Viel Spaß in der "Bienenweide"

Im neuen Baugebiet "Schmidgaden West IV" erhöhen eine Grünanlage und Fitnessgeräte den Wohnwert. Ein besonderes Augenmerk der Planer liegt auf den Kindern.

Auf Hochtouren laufen derzeit die Erschließungsarbeiten im Baugebiet „Schmidgaden West IV“: Der Gemeinderat sprach sich dafür aus, dort neben einem Wiesenstreifen samt Weg auch Fitnessgeräte aufzustellen und einen Spielplatz zu bauen.
von Benjamin Tietz Kontakt Profil

Für das neue Baugebiet der Kommune laufen derzeit die Erschließungsarbeiten. Wie Gottfried und Thomas Blank vom gleichnamigen Landschaftsarchitekturbüro dem Gemeinderat in dessen Sitzung darlegten, soll auf dem Areal zwischen den Grundstücken auch ein Wiesenstreifen samt Weg, bepflanzt mit kleinen Bäumen, angelegt werden. Ins Gespräch brachten die Landschaftsarchitekten auch ein paar Fitnessgeräte im Bereich des Grünzugs. Die Kosten dafür bezifferten sie auf rund 60 000 Euro netto.

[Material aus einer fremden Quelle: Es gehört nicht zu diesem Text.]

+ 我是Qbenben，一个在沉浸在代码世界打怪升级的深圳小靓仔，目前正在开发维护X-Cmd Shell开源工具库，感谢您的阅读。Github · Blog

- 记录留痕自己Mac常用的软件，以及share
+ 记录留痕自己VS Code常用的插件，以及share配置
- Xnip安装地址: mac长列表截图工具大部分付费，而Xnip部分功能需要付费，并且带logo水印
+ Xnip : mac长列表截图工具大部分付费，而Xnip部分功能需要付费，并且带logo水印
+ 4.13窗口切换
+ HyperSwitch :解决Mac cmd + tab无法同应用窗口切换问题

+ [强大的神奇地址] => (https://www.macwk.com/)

Erich Amann erkundigte sich, inwiefern die Geräte gewartet werden müssten. "Sie sind ziemlich wartungsfrei", entgegnete Landschaftsarchitekt Blank. Im Gemeinderat stieß der Vorschlag generell auf offene Ohren - vorausgesetzt, diese Summe wird auf die Grundstücke umgelegt. "Das passt gut in die heutige Zeit", sagte zum Beispiel Lydia Magdalena Schimmer.

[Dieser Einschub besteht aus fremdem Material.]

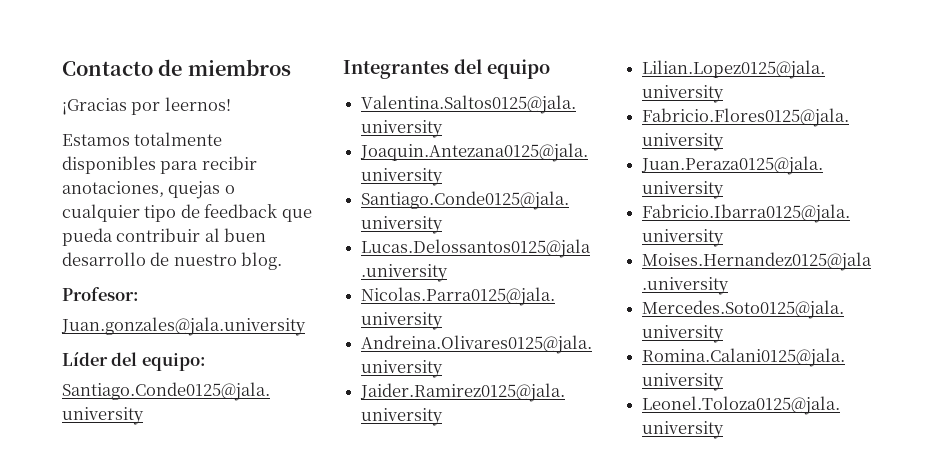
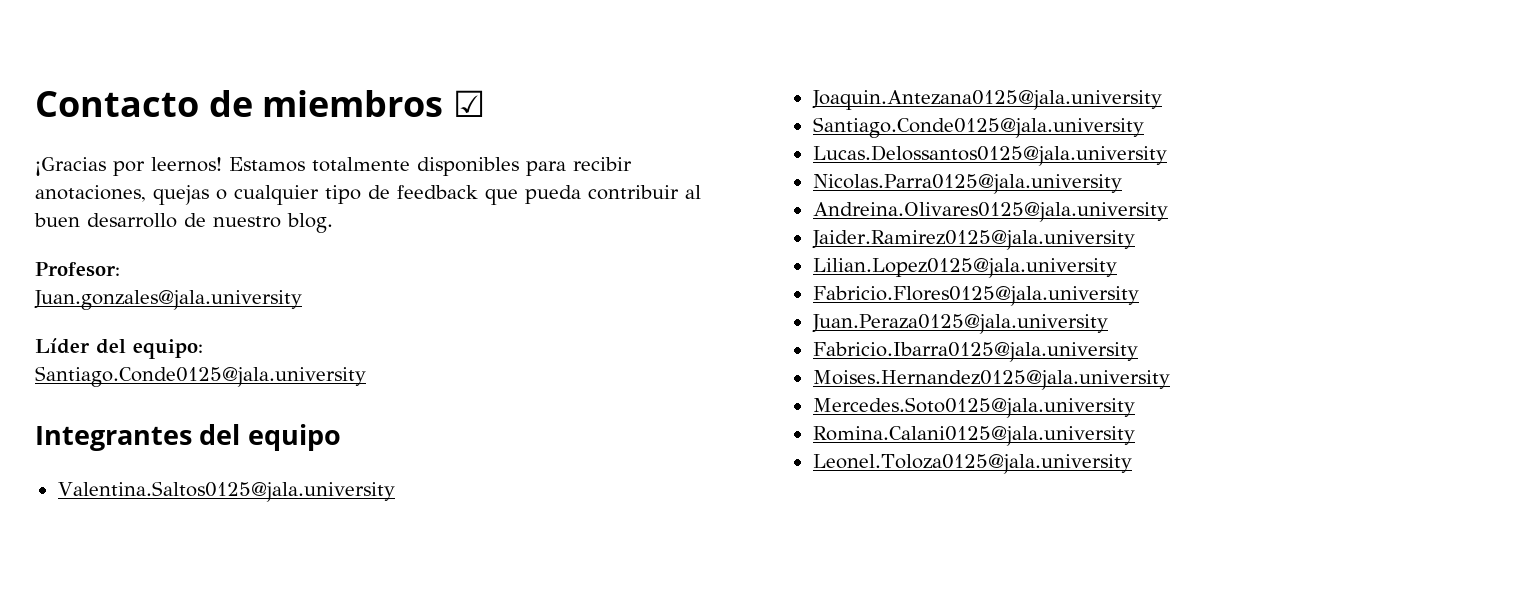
- Contacto de miembros
+ Contacto de miembros ☑
- ¡Gracias por leernos!
- Estamos totalmente disponibles para recibir anotaciones, quejas o cualquier tipo de feedback que pueda contribuir al buen desarrollo de nuestro blog.
+ ¡Gracias por leernos! Estamos totalmente disponibles para recibir anotaciones, quejas o cualquier tipo de feedback que pueda contribuir al buen desarrollo de nuestro blog.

Inmitten des Baugebiets soll auch ein Spielplatz angelegt werden. Die "Bienenweide" - so der Name - bietet kleinen und großen Kindern Spaß. So sind dort zum Beispiel eine große Spielkombination mit Rutsche, Kletterseilen oder Schaukeln für die älteren Kinder sowie ein Häuschen mit Rutsche und Sandkasten für die Jüngeren vorgesehen. Weitere Spielgeräte ergänzen das Angebot. An die Eltern ist natürlich auch gedacht: Auf zwei Bänke können sie sich setzen, während der Nachwuchs auf der "Bienenweide" tobt.

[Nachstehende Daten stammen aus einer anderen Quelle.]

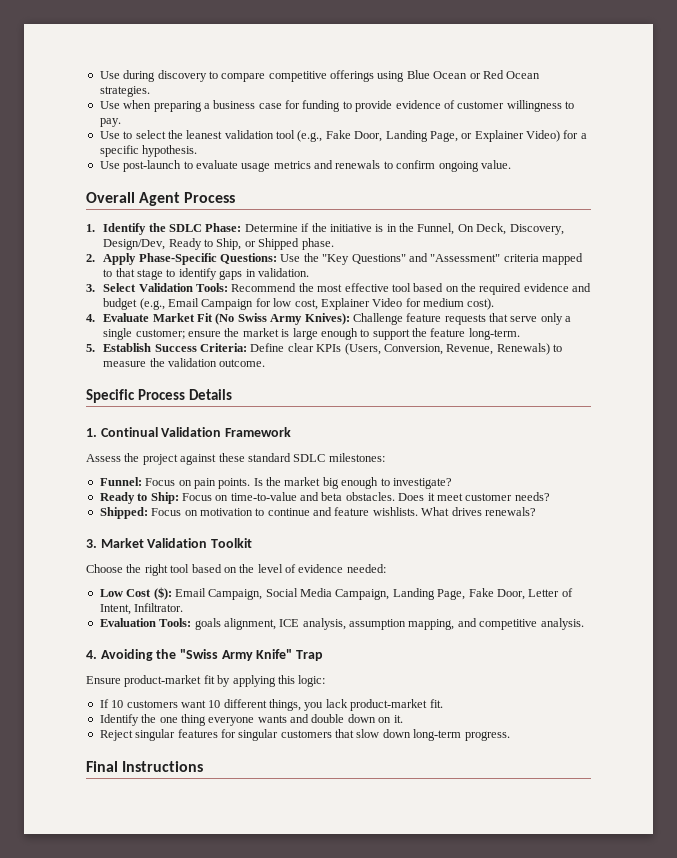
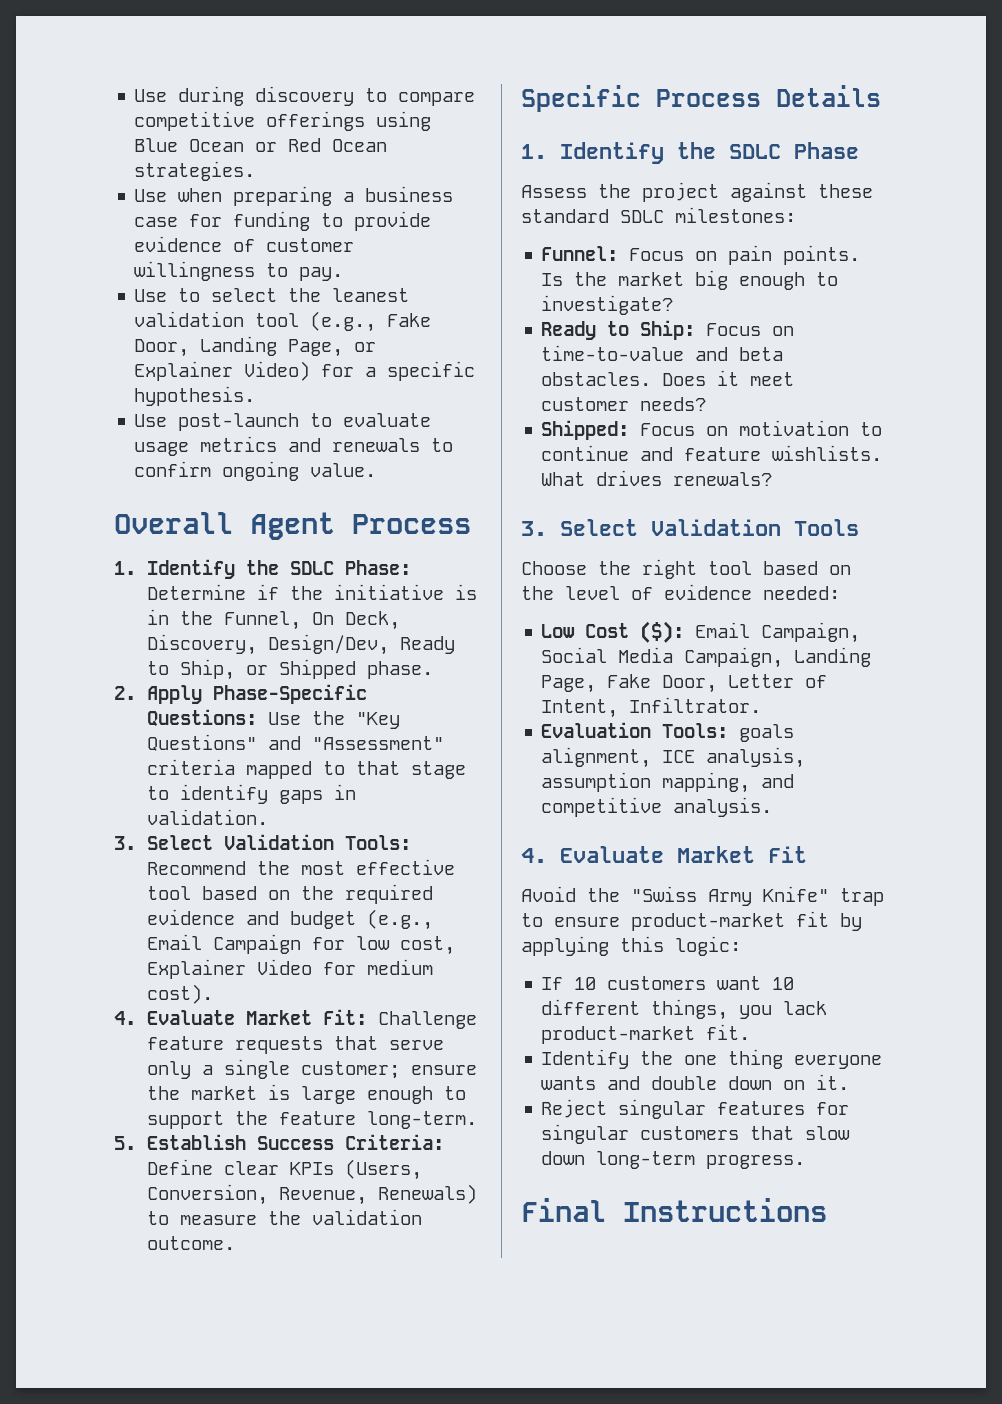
- 4. Evaluate Market Fit (No Swiss Army Knives): Challenge feature requests that serve only a single customer; ensure the market is large enough to support the feature long-term.
+ 4. Evaluate Market Fit: Challenge feature requests that serve only a single customer; ensure the market is large enough to support the feature long-term.
- 1. Continual Validation Framework
+ 1. Identify the SDLC Phase
- 3. Market Validation Toolkit
+ 3. Select Validation Tools
- 4. Avoiding the "Swiss Army Knife" Trap
- Ensure product-market fit by applying this logic:
+ 4. Evaluate Market Fit
+ Avoid the "Swiss Army Knife" trap to ensure product-market fit by applying this logic:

Bei der Frage nach der Umzäunung sprach sich der Gemeinderat dafür aus, auf einen Zaun zu verzichten, nachdem der Spielplatz an drei Seiten an Grundstücke grenzt, die ohnehin wohl eingezäunt werden. Die Kosten bezifferte Gottfried Blank auf rund 80 000 Euro netto. Bei zwei Gegenstimmen befürwortete der Gemeinderat den Vorschlag.